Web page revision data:
[Start of Attachment]
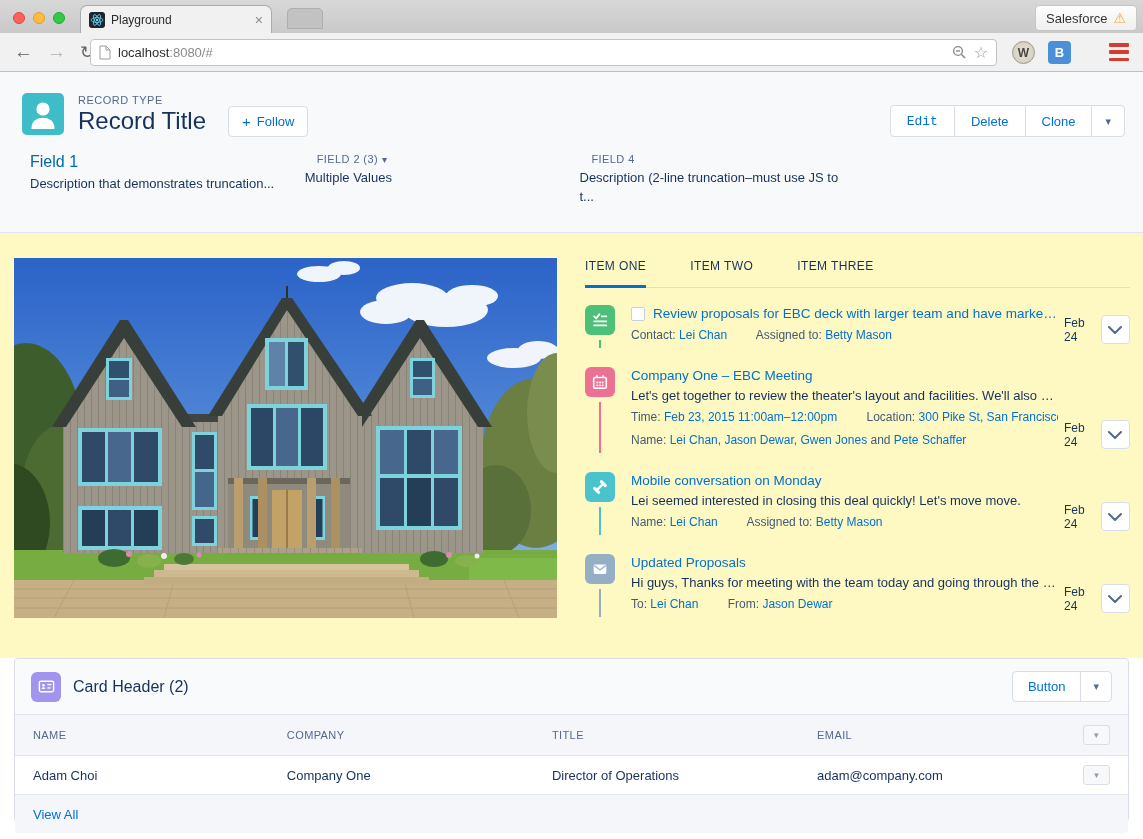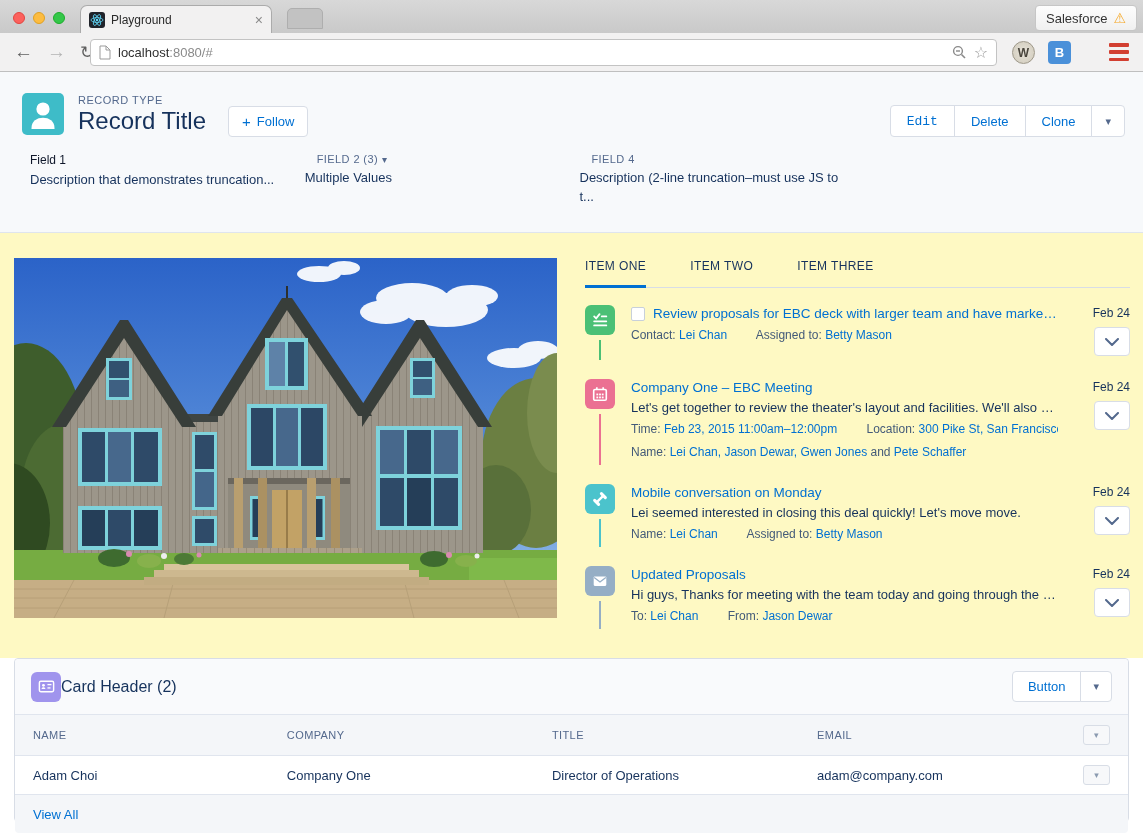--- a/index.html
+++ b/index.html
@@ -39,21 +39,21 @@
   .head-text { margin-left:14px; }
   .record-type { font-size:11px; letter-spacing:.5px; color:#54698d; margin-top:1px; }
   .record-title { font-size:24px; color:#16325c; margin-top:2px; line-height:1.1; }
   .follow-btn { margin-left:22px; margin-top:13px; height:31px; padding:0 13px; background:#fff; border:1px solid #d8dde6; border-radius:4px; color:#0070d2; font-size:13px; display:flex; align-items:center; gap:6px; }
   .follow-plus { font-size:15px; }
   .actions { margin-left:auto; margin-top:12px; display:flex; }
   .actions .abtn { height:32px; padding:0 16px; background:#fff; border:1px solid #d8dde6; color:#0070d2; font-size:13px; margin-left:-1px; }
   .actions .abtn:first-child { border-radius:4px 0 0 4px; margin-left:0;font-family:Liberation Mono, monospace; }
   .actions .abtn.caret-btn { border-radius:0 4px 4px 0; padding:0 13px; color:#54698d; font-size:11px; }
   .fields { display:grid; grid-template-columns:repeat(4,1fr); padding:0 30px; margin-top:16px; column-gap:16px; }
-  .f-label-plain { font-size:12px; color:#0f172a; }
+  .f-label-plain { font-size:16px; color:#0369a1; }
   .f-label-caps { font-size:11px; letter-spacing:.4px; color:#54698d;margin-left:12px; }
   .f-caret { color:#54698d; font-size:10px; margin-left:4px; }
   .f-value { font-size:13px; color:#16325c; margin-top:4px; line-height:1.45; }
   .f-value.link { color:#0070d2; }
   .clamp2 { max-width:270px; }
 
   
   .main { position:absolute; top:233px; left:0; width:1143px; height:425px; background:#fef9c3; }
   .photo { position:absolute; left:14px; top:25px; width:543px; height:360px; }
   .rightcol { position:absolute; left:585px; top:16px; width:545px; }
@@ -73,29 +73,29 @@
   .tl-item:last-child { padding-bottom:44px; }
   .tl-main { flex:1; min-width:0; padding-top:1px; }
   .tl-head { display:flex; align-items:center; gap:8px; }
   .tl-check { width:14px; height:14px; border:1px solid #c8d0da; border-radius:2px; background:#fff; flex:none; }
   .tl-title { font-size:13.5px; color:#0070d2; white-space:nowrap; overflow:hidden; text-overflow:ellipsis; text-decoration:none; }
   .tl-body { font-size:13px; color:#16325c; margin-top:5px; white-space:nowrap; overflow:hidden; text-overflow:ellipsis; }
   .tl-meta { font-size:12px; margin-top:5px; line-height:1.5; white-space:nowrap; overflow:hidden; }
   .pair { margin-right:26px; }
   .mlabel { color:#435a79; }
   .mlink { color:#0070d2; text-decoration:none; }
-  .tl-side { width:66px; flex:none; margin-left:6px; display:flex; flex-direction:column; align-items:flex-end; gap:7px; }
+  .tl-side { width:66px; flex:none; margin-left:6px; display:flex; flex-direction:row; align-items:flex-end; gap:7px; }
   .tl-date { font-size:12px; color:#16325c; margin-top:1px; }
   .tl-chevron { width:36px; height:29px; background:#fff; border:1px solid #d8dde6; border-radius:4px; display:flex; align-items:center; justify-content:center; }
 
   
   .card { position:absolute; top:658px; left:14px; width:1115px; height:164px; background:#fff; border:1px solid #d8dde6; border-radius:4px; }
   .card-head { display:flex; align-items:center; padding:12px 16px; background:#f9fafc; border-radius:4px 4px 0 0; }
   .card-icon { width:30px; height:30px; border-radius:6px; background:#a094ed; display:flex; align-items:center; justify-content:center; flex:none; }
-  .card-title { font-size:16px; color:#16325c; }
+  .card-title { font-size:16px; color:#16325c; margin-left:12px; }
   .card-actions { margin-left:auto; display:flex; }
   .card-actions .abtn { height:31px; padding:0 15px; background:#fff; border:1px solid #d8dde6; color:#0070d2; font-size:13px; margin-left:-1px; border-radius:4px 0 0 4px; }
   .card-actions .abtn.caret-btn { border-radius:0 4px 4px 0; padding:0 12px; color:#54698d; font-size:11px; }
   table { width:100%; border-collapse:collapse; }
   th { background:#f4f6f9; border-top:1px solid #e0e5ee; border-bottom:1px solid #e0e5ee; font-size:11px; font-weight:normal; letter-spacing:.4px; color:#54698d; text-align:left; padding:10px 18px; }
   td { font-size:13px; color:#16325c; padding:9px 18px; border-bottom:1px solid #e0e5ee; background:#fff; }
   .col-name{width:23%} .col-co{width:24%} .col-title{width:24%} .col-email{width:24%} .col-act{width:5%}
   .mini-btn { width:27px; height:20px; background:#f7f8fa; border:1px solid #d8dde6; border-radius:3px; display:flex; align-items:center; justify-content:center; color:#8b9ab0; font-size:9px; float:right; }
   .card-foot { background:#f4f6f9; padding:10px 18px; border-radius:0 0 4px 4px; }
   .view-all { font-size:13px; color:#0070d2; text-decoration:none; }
[End of Attachment]
> **EXERCISE REQUIREMENTS**
The output must be every line of the records, printed exactly, with the pictures omitted.

> **EXPECTED ANSWER**
--- a/index.html
+++ b/index.html
@@ -39,21 +39,21 @@
   .head-text { margin-left:14px; }
   .record-type { font-size:11px; letter-spacing:.5px; color:#54698d; margin-top:1px; }
   .record-title { font-size:24px; color:#16325c; margin-top:2px; line-height:1.1; }
   .follow-btn { margin-left:22px; margin-top:13px; height:31px; padding:0 13px; background:#fff; border:1px solid #d8dde6; border-radius:4px; color:#0070d2; font-size:13px; display:flex; align-items:center; gap:6px; }
   .follow-plus { font-size:15px; }
   .actions { margin-left:auto; margin-top:12px; display:flex; }
   .actions .abtn { height:32px; padding:0 16px; background:#fff; border:1px solid #d8dde6; color:#0070d2; font-size:13px; margin-left:-1px; }
   .actions .abtn:first-child { border-radius:4px 0 0 4px; margin-left:0;font-family:Liberation Mono, monospace; }
   .actions .abtn.caret-btn { border-radius:0 4px 4px 0; padding:0 13px; color:#54698d; font-size:11px; }
   .fields { display:grid; grid-template-columns:repeat(4,1fr); padding:0 30px; margin-top:16px; column-gap:16px; }
-  .f-label-plain { font-size:12px; color:#0f172a; }
+  .f-label-plain { font-size:16px; color:#0369a1; }
   .f-label-caps { font-size:11px; letter-spacing:.4px; color:#54698d;margin-left:12px; }
   .f-caret { color:#54698d; font-size:10px; margin-left:4px; }
   .f-value { font-size:13px; color:#16325c; margin-top:4px; line-height:1.45; }
   .f-value.link { color:#0070d2; }
   .clamp2 { max-width:270px; }
 
   
   .main { position:absolute; top:233px; left:0; width:1143px; height:425px; background:#fef9c3; }
   .photo { position:absolute; left:14px; top:25px; width:543px; height:360px; }
   .rightcol { position:absolute; left:585px; top:16px; width:545px; }
@@ -73,29 +73,29 @@
   .tl-item:last-child { padding-bottom:44px; }
   .tl-main { flex:1; min-width:0; padding-top:1px; }
   .tl-head { display:flex; align-items:center; gap:8px; }
   .tl-check { width:14px; height:14px; border:1px solid #c8d0da; border-radius:2px; background:#fff; flex:none; }
   .tl-title { font-size:13.5px; color:#0070d2; white-space:nowrap; overflow:hidden; text-overflow:ellipsis; text-decoration:none; }
   .tl-body { font-size:13px; color:#16325c; margin-top:5px; white-space:nowrap; overflow:hidden; text-overflow:ellipsis; }
   .tl-meta { font-size:12px; margin-top:5px; line-height:1.5; white-space:nowrap; overflow:hidden; }
   .pair { margin-right:26px; }
   .mlabel { color:#435a79; }
   .mlink { color:#0070d2; text-decoration:none; }
-  .tl-side { width:66px; flex:none; margin-left:6px; display:flex; flex-direction:column; align-items:flex-end; gap:7px; }
+  .tl-side { width:66px; flex:none; margin-left:6px; display:flex; flex-direction:row; align-items:flex-end; gap:7px; }
   .tl-date { font-size:12px; color:#16325c; margin-top:1px; }
   .tl-chevron { width:36px; height:29px; background:#fff; border:1px solid #d8dde6; border-radius:4px; display:flex; align-items:center; justify-content:center; }
 
   
   .card { position:absolute; top:658px; left:14px; width:1115px; height:164px; background:#fff; border:1px solid #d8dde6; border-radius:4px; }
   .card-head { display:flex; align-items:center; padding:12px 16px; background:#f9fafc; border-radius:4px 4px 0 0; }
   .card-icon { width:30px; height:30px; border-radius:6px; background:#a094ed; display:flex; align-items:center; justify-content:center; flex:none; }
-  .card-title { font-size:16px; color:#16325c; }
+  .card-title { font-size:16px; color:#16325c; margin-left:12px; }
   .card-actions { margin-left:auto; display:flex; }
   .card-actions .abtn { height:31px; padding:0 15px; background:#fff; border:1px solid #d8dde6; color:#0070d2; font-size:13px; margin-left:-1px; border-radius:4px 0 0 4px; }
   .card-actions .abtn.caret-btn { border-radius:0 4px 4px 0; padding:0 12px; color:#54698d; font-size:11px; }
   table { width:100%; border-collapse:collapse; }
   th { background:#f4f6f9; border-top:1px solid #e0e5ee; border-bottom:1px solid #e0e5ee; font-size:11px; font-weight:normal; letter-spacing:.4px; color:#54698d; text-align:left; padding:10px 18px; }
   td { font-size:13px; color:#16325c; padding:9px 18px; border-bottom:1px solid #e0e5ee; background:#fff; }
   .col-name{width:23%} .col-co{width:24%} .col-title{width:24%} .col-email{width:24%} .col-act{width:5%}
   .mini-btn { width:27px; height:20px; background:#f7f8fa; border:1px solid #d8dde6; border-radius:3px; display:flex; align-items:center; justify-content:center; color:#8b9ab0; font-size:9px; float:right; }
   .card-foot { background:#f4f6f9; padding:10px 18px; border-radius:0 0 4px 4px; }
   .view-all { font-size:13px; color:#0070d2; text-decoration:none; }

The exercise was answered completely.